Mauricio was studying helper NLRs while Hee-Kyung, a postdoc based in Jonathan Jones’s group, was focused on sensor NLRs. Both research groups are well known for their discoveries in molecular plant-pathogen interactions.
The immune receptor network in the nightshade family, Solanaceae, has been of particular interest to researchers in this field. It is composed of multiple sensor NLRs that require an array of downstream helper NLRs termed NRCs (NLRs required for cell death) to successfully initiate immune signaling.
Plant sensor NLRs recognise certain effector proteins, often associated with a specific pathogen. Plant helper NLRs (or NRCs), on the other hand, can be responsible for activating immunity against multiple types of pathogens.
NRCs are central nodes in a complex network that protects against multiple pathogens, including oomycetes, bacteria, viruses, nematodes, and insects.
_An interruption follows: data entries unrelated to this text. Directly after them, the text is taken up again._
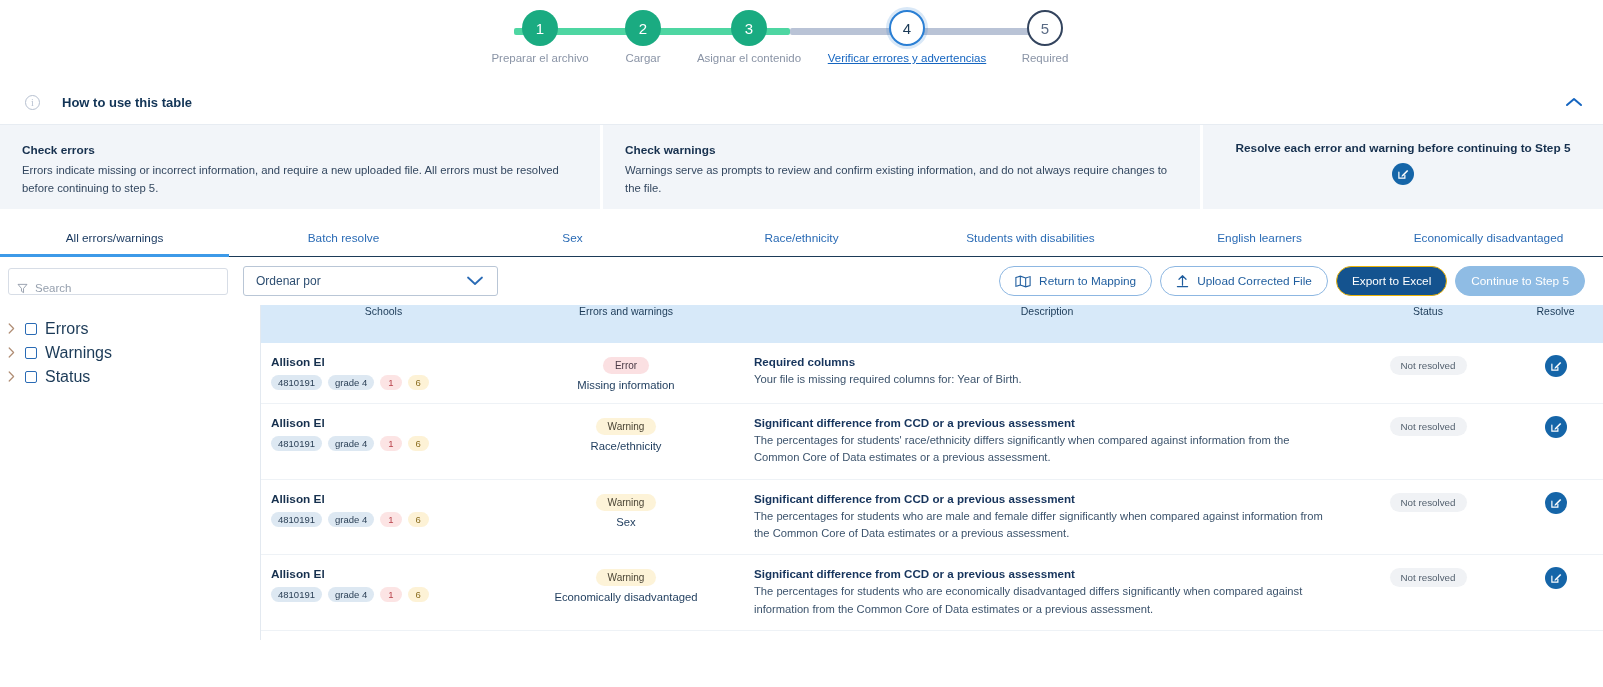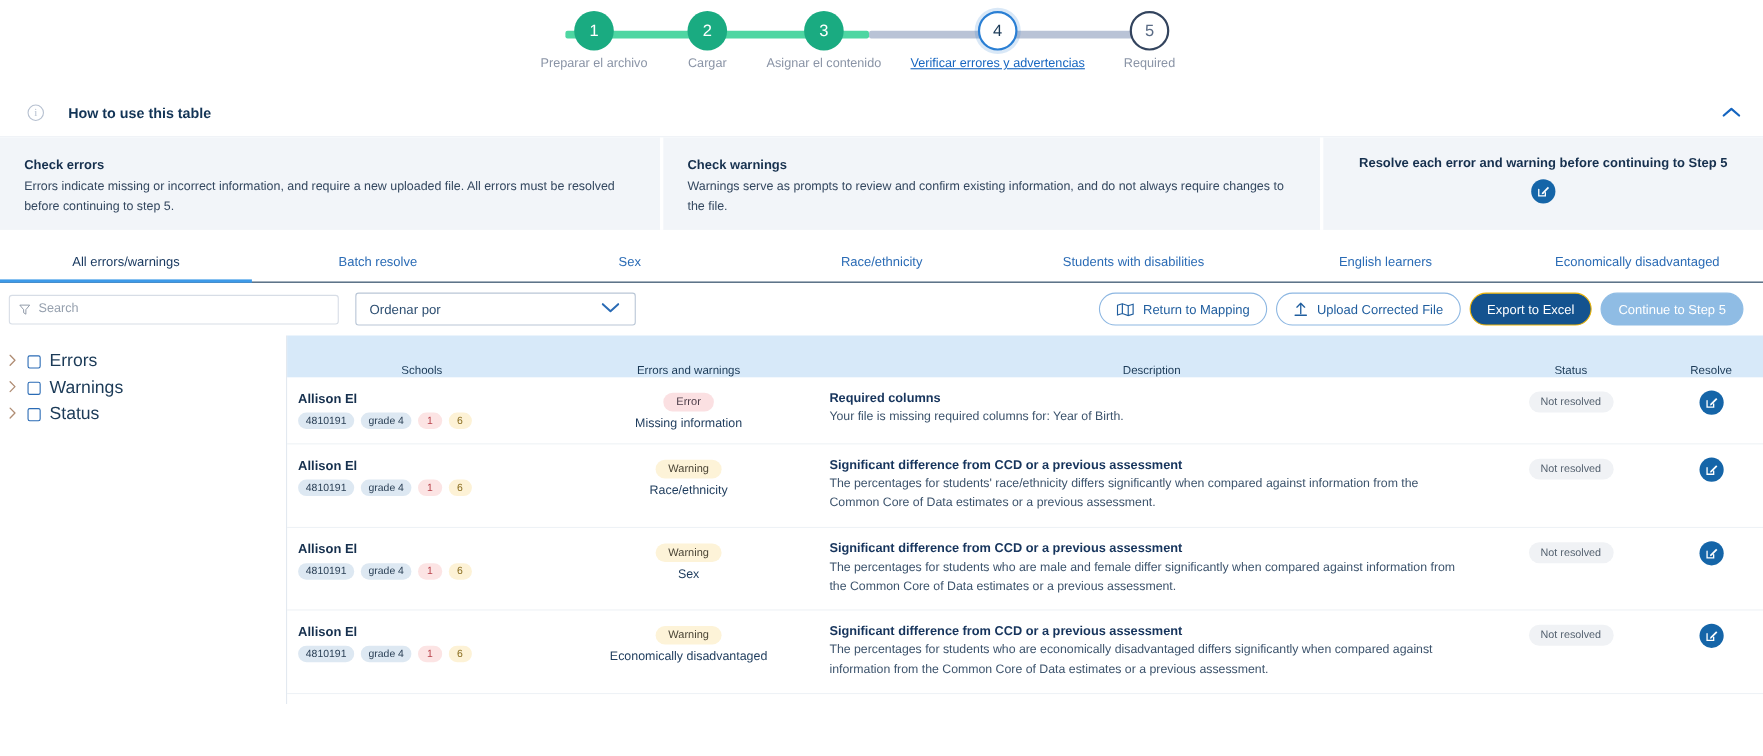--- a/index.html
+++ b/index.html
@@ -73,22 +73,22 @@
   }
   .tab.active { color: #17375e; }
   .tab.active:after {
     content: ""; position: absolute; left: 0; right: 0; bottom: -1px;
     height: 3px; background: #3d9ae8;
   }
 
   
   .toolbar { display: flex; align-items: center; height: 48px; padding: 0 8px; }
   .search-box {
-    width: 300px; height: 27px; border: 1px solid #d7dde6; border-radius: 3px;
-    display: flex; align-items: center; padding: 0 8px; background: #fff;
+    width: 220px; height: 27px; border: 1px solid #d7dde6; border-radius: 3px;
+    display: flex; align-items: flex-end; padding: 0 8px; background: #fff;
   }
   .funnel { width: 11px; height: 11px; margin-right: 7px; flex: none; }
   .search-ph { font-size: 11.5px; color: #96a0ae; }
   .sort-box {
     width: 255px; height: 30px; margin-left: 15px; border: 1px solid #b9c6d6;
     border-radius: 3px; display: flex; align-items: center; padding: 0 12px;
     background: #fff; justify-content: space-between;
   }
   .sort-label { font-size: 12px; color: #2e4f72; }
   .chev-dn { color: #2a6bb5; font-size: 15px; line-height: 1; }
@@ -105,21 +105,21 @@
   
   .main { display: flex; height: 335px; }
   .filters { width: 260px; padding: 12px 0 0 8px; }
   .filt-row { display: flex; align-items: center; height: 24px; gap: 8px; }
   .caret-r { color: #b08d74; font-size: 11px; width: 9px; }
   .cbx { width: 12px; height: 12px; border: 1.5px solid #2a6bb5; border-radius: 2px; background: #fff; }
   .filt-label { font-size: 16px; color: #1b3a57; }
 
   .table { flex: 1; border-left: 1px solid #e3e9f0; }
   .thead {
-    display: flex; height: 38px; background: #d7e9f9; align-items: flex-end;
+    display: flex; height: 38px; background: #d7e9f9; align-items: flex-start;
     font-size: 10.5px; color: #1b3a57;
   }
   .th { text-align: center; }
   .c-school { width: 245px; }
   .c-errors { width: 240px; }
   .c-desc   { flex: 1; }
   .c-status { width: 160px; }
   .c-resolve{ width: 95px; }
 
   .trow { display: flex; border-bottom: 1px solid #eef2f6; align-items: flex-start; padding: 12px 0; min-height: 58px; }

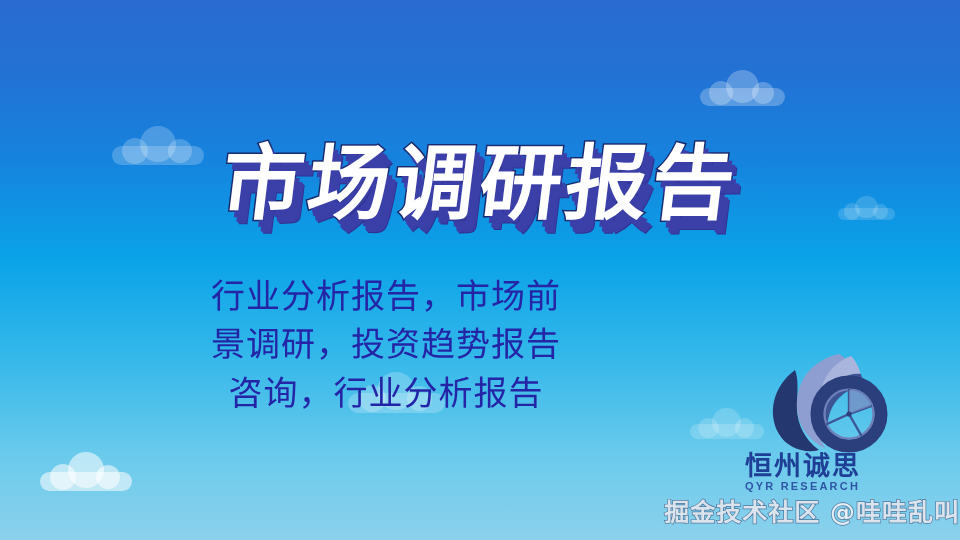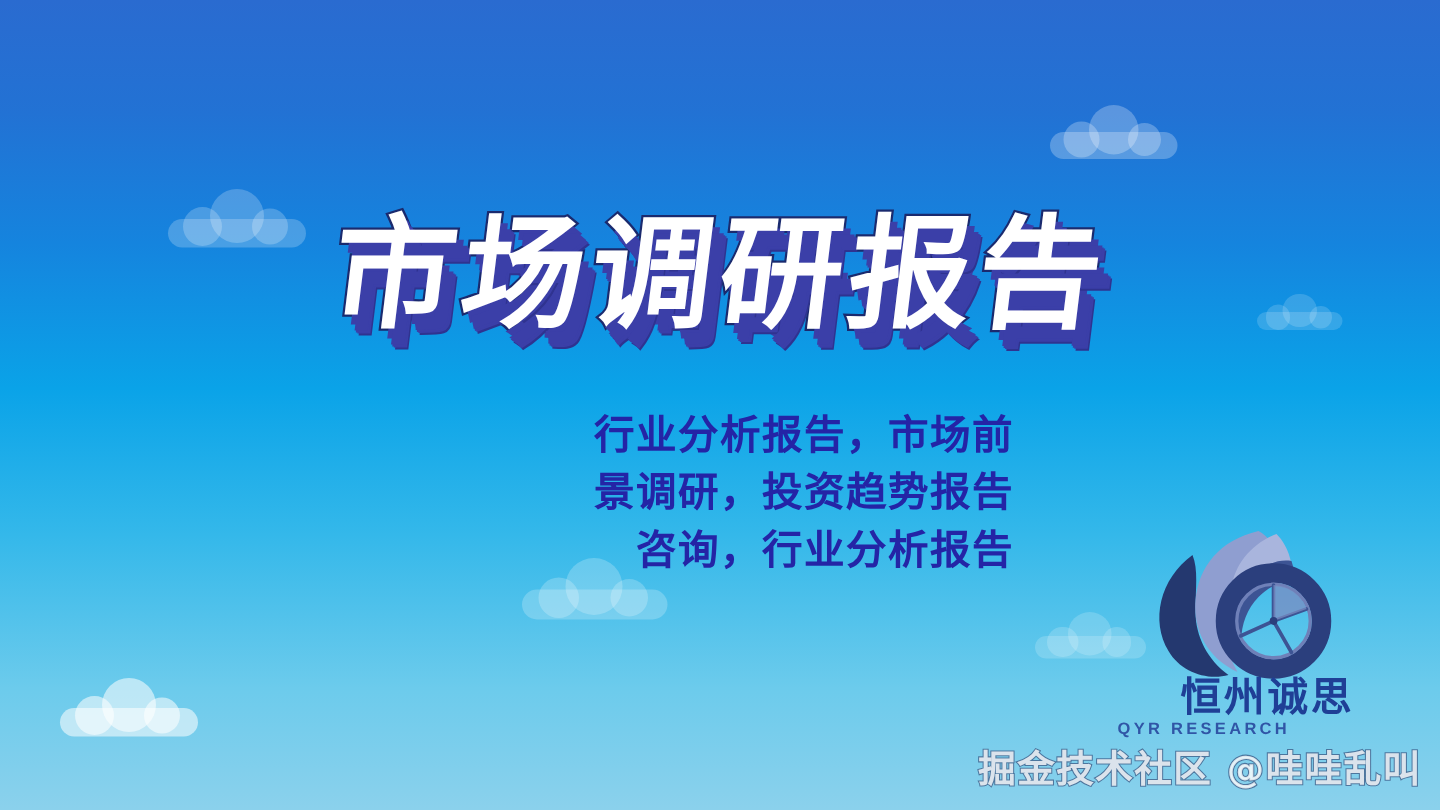--- a/index.html
+++ b/index.html
@@ -67,24 +67,24 @@
        11px 14px 0 #2f3390,
        5px 7px 0 #3b3fa8;
   }
 
   
   #body-copy {
     position: absolute;
     left: 96px;
     top: 272px;
     width: 580px;
-    text-align: right;
-    font-family: "DejaVu Sans", "Liberation Sans", sans-serif;
-    font-size: 27px;
-    font-weight: 700;
+    text-align: center;
+    font-family: "DejaVu Sans", "Liberation Sans", sans-serif;
+    font-size: 34px;
+    font-weight: 400;
     line-height: 1.42;
     letter-spacing: 1px;
     color: #2424a6;
   }
   #body-copy .line { display: block; white-space: pre; }
 
   
   #logo {
     position: absolute;
     left: 745px;
@@ -97,21 +97,21 @@
     left: 20px;
     top: 0;
     width: 130px;
     height: 106px;
   }
   #logo-wordmark {
     position: absolute;
     left: 0;
     top: 100px;
     width: 200px;
-    text-align: center;
+    text-align: left;
     font-family: "DejaVu Sans", "Liberation Sans", sans-serif;
     font-size: 27px;
     font-weight: 700;
     letter-spacing: 2px;
     color: #1f3f96;
     line-height: 1;
   }
   #logo-sub {
     position: absolute;
     left: 0;
@@ -124,21 +124,21 @@
     color: #24419a;
     opacity: .85;
   }
 
   
   #watermark {
     position: absolute;
     left: 640px;
     top: 492px;
     width: 320px;
-    text-align: center;
+    text-align: right;
     font-family: "DejaVu Sans", "Liberation Sans", sans-serif;
     font-size: 25px;
     font-weight: 700;
     letter-spacing: 1px;
     color: rgba(255,255,255,.80);
     -webkit-text-stroke: 1.4px rgba(35,45,95,.55);
     paint-order: stroke fill;
     white-space: pre;
   }
 </style>

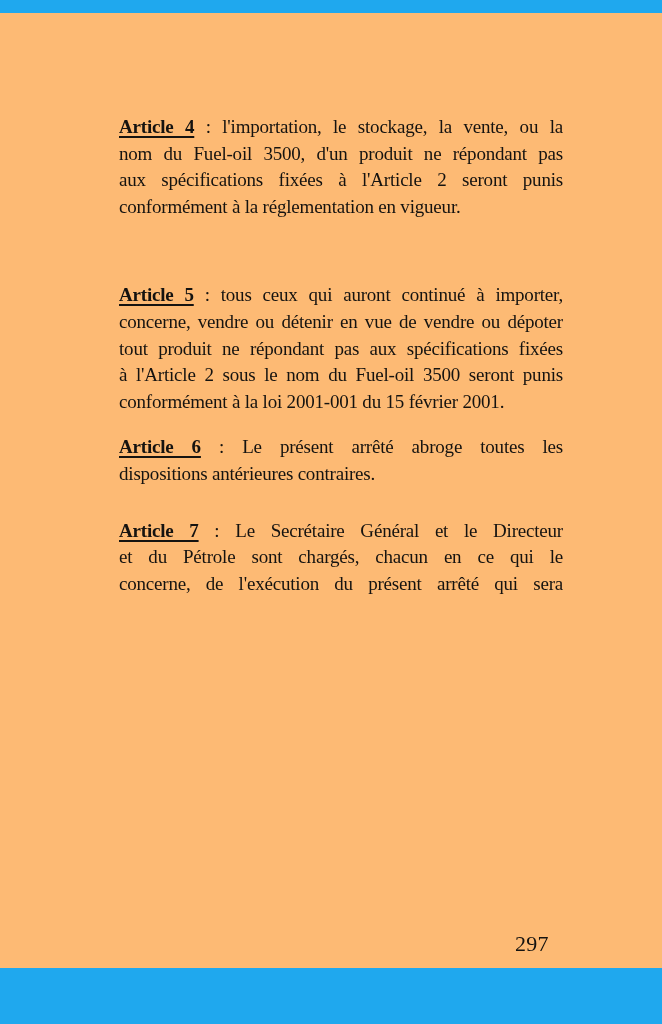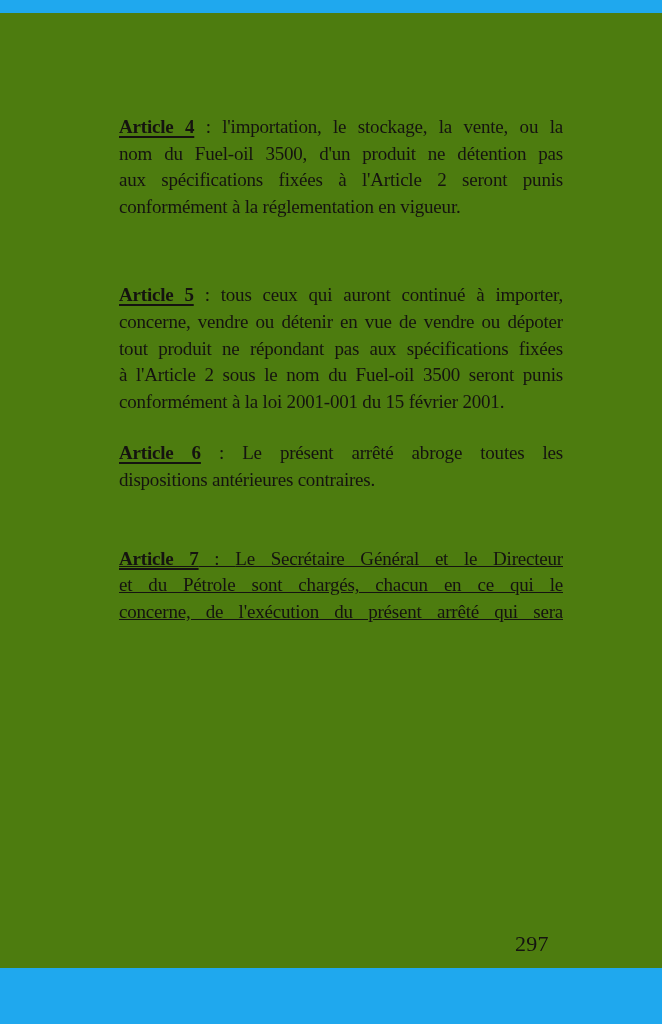--- a/index.html
+++ b/index.html
@@ -1,20 +1,20 @@
 <!DOCTYPE html>
 <html><head>
 <meta charset="utf-8">
 <style>
   html, body { margin: 0; padding: 0; background: #e9e9e9; }
   .page {
     position: relative;
     width: 662px;
     height: 1024px;
-    background: #4d7c0f;
+    background: #fdba74;
     overflow: hidden;
     font-family: "Liberation Serif", "DejaVu Serif", serif;
     color: #151310;
   }
   .bar {
     position: absolute;
     left: 0;
     width: 662px;
     background: #1FA8EE;
   }
@@ -26,22 +26,22 @@
     left: 119px;
     width: 444px;
   }
   .paragraph {
     font-size: 19px;
     line-height: 26.6px;
     letter-spacing: -0.2px;
   }
   .p-art4 { margin-top: 101px; }
   .p-art5 { margin-top: 62px; }
-  .p-art6 { margin-top: 25px; }
-  .p-art7 { margin-top: 52px; text-decoration: underline; }
+  .p-art6 { margin-top: 19px; }
+  .p-art7 { margin-top: 30px; }
   .line {
     text-align: justify;
     text-align-last: justify;
     overflow: hidden;
     white-space: normal;
   }
   .line.last {
     text-align: left;
     text-align-last: left;
   }
@@ -64,21 +64,21 @@
 <body>
 
 <div class="page">
 
   <div class="bar bar-top"></div>
 
   <div class="content">
 
     <div class="paragraph p-art4">
       <div class="line"><span class="art-head">Article 4</span><span> : </span><span>l'importation, le stockage, la vente, ou la</span></div>
-      <div class="line">nom du Fuel-oil 3500, d'un produit ne détention pas</div>
+      <div class="line">nom du Fuel-oil 3500, d'un produit ne répondant pas</div>
       <div class="line">aux spécifications fixées à l'Article 2 seront punis</div>
       <div class="line last">conformément à la réglementation en vigueur.</div>
     </div>
 
     <div class="paragraph p-art5">
       <div class="line"><span class="art-head">Article 5</span><span> : </span><span>tous ceux qui auront continué à importer,</span></div>
       <div class="line">concerne, vendre ou détenir en vue de vendre ou dépoter</div>
       <div class="line">tout produit ne répondant pas aux spécifications fixées</div>
       <div class="line">à l'Article 2 sous le nom du Fuel-oil 3500 seront punis</div>
       <div class="line last">conformément à la loi 2001-001 du 15 février 2001.</div>

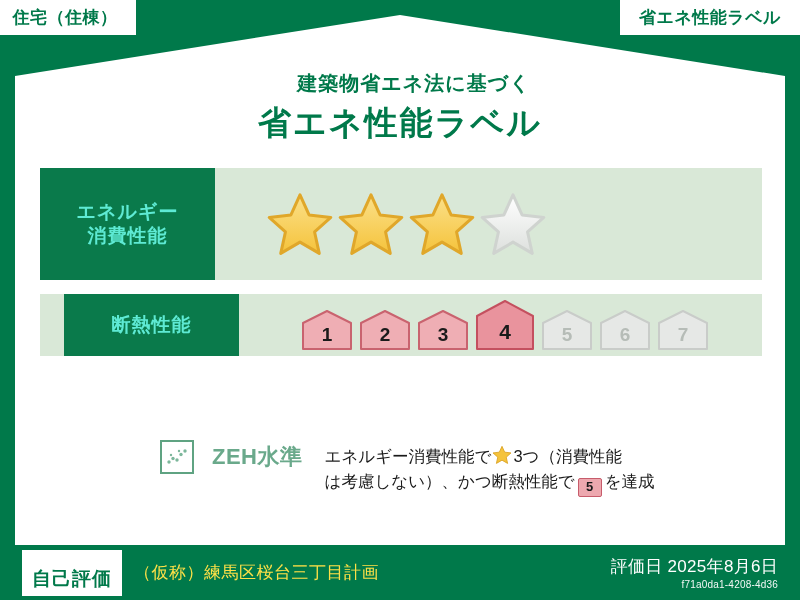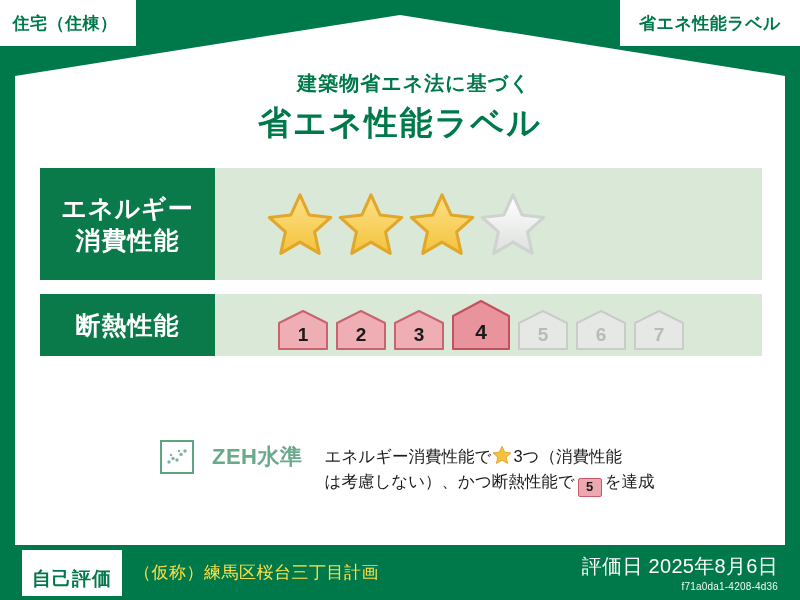--- a/index.html
+++ b/index.html
@@ -28,21 +28,21 @@
 
   
   .corner-tag {
     position:absolute; top:0;
     background:#ffffff;
     color:#00794A;
     font-weight:bold;
     font-size:17px;
     letter-spacing:0.5px;
     display:flex; align-items:center; justify-content:center;
-    height:46px;
+    height:35px;
     z-index:5;
   }
   #tag-left  { left:0;  width:136px; padding-right:6px; }
   #tag-right { right:0; width:180px; }
 
   
   #title-block {
     position:absolute; left:0; top:70px; width:800px;
     text-align:center; z-index:4; color:#00794A;
   }
@@ -57,28 +57,28 @@
 
   
   #rows { position:absolute; left:40px; top:168px; width:722px; z-index:4; }
 
   .rating-row {
     display:flex; align-items:stretch;
     background:#D9E8D7;
     margin-bottom:14px;
   }
   #row-energy   { height:112px; }
-  #row-insul    { height:62px; }
+  #row-insul    { height:62px;padding-left:24px; }
 
   .row-label {
     flex:0 0 175px;
     background:#0A7A4B;
-    color:#ffffff;
+    color:#5eead4;
     font-weight:bold;
-    font-size:25px;
+    font-size:19px;
     line-height:1.28;
     display:flex; flex-direction:column;
     align-items:center; justify-content:center;
     letter-spacing:1px;
   }
   .row-body {
     flex:1 1 auto;
     display:flex; align-items:center;
     padding-left:52px;
   }
@@ -164,21 +164,21 @@
     font-weight:bold; font-size:19px;
     padding:16px 10px 4px;
     letter-spacing:1px;
     margin-right:12px;
   }
   #project-name { color:#fde047; font-size:17px; letter-spacing:0.5px; }
   #footer-right {
     margin-left:auto; margin-right:22px;
     text-align:right; color:#ffffff;
   }
-  #eval-date { font-size:20px; letter-spacing:0.3px; }
+  #eval-date { font-size:17px; letter-spacing:0.3px; }
   #eval-id   { font-size:10px; letter-spacing:0.2px; margin-top:1px; opacity:0.95; }
 </style>
 </head>
 <body>
 
 <div id="label-root">
 
   <div id="interior"></div>
 
   <div class="corner-tag" id="tag-left">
In 2021, Lida Derevnina, a former postdoc in the Kamoun lab and co-corresponding author of the recently published paper, proposed that the late blight pathogen Phytophthora infestans and the potato cyst nematode convergently evolved to secrete effectors that target these central NRC activities.
Mauricio and Hee-Kyung further investigated the effector-dependent activation of the helper NLRs via sensor NLRs in relation to Potato Virus X and P. infestans and developed more efficient detection methods that led to many of the findings in this paper.
“Our research was coming from different angles but heading to an interesting place of convergence. It felt very natural for us to collaborate on our 2022 papers.” Mauricio explains.
With their complementary sets of expertise, the authors could establish how sensors and helpers in the NRC network activate. Leveraging this discovery in their most recent paper, Mauricio and Lida were able to show that a cyst nematode virulence effector binds and inhibits oligomerization of the helper NLR protein NRC2 by physically preventing intramolecular rearrangements required for activation.
This knowledge led to the discovery that a single amino acid polymorphism at the binding interface between NRC2 and the inhibitor is sufficient for this helper NLR to evade immune suppression.
This approach offers a promising way to simultaneously resurrect multiple upstream disease resistance proteins.
This research not only delivered a promising method for bioengineering diseases resistance, but also catalysed two exciting projects led by TSL alumni.
ResurrectBio is a biotechnology start-up founded by Cian Duggan, Tolga Bozkurt, and the Kamoun Lab, based at Imperial College in London. The team is further developing the technology to resurrect disease resistance and will continue studying pathogen suppression of NLRs. They just recently completed their seed investment round which totals at £1.61M and are on a mission to revolutionize the agricultural industry by giving crops the genetic tools to defend themselves against disease.
Lida Derevnina, who kick-started the work on this nematode effector, is now head of the Crop Pathogen Immunity Group at the Crop Science Centre in Cambridge. There, she will continue to explore the interactions between nematodes and plant immune systems with the aim to develop long-lasting resistance in globally important crops.
A collaborative research culture plus open science can lead to major advances in fundamental science and drive innovation.
Mauricio believes that the quick progression of discoveries within the last couple of years had everything to do with a culture of open science, not only internationally, but also within the institute.
“It’s not just preprints that were essential to the effective dissemination of our findings. Having an open culture at The Sainsbury Laboratory where groups internally communicate their research directions in real time, including the sharing of methods, data and constructs, was key in recognizing where we could collaborate and enhance the quality of our research.” he says.